WORK REQUEST
Those lines of the following listing which contain the string "none" should be returned.

AVAILABLE DATA

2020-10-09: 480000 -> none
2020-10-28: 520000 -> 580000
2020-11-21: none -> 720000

--

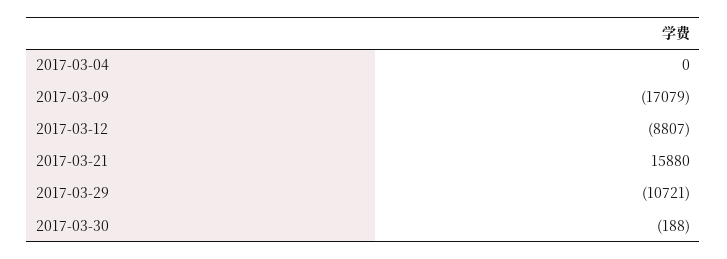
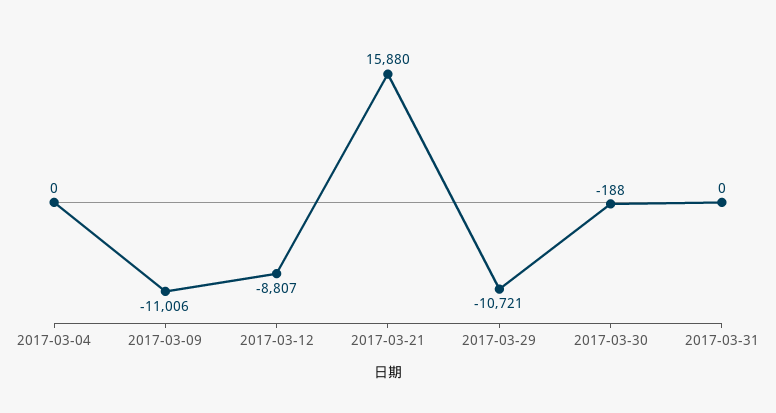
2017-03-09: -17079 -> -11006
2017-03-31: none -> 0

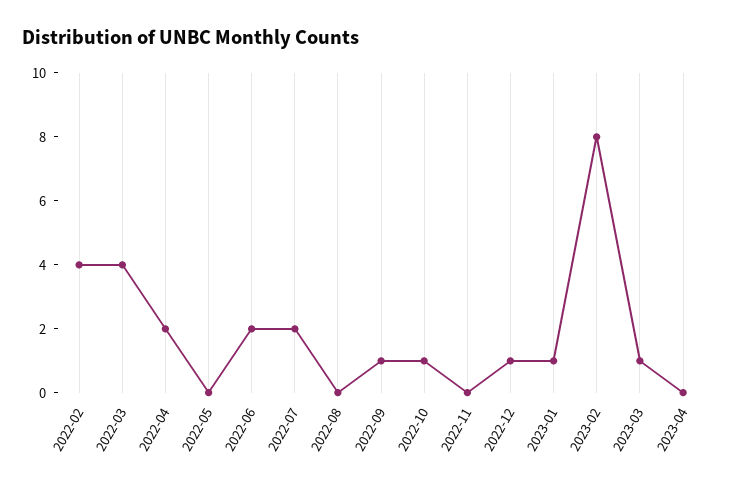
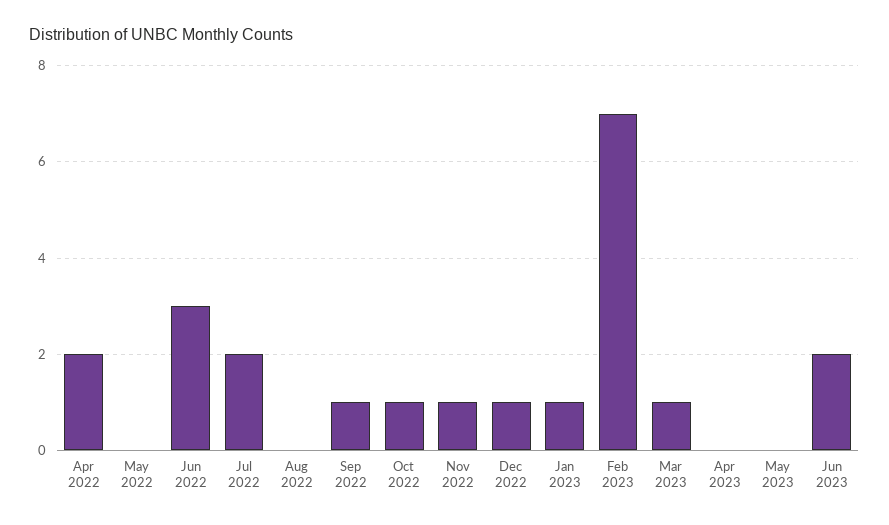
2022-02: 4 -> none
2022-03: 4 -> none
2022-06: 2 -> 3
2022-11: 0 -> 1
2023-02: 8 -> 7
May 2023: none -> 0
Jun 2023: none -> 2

RESULT FOR THIS TASK
2020-10-09: 480000 -> none
2020-11-21: none -> 720000
2017-03-31: none -> 0
2022-02: 4 -> none
2022-03: 4 -> none
May 2023: none -> 0
Jun 2023: none -> 2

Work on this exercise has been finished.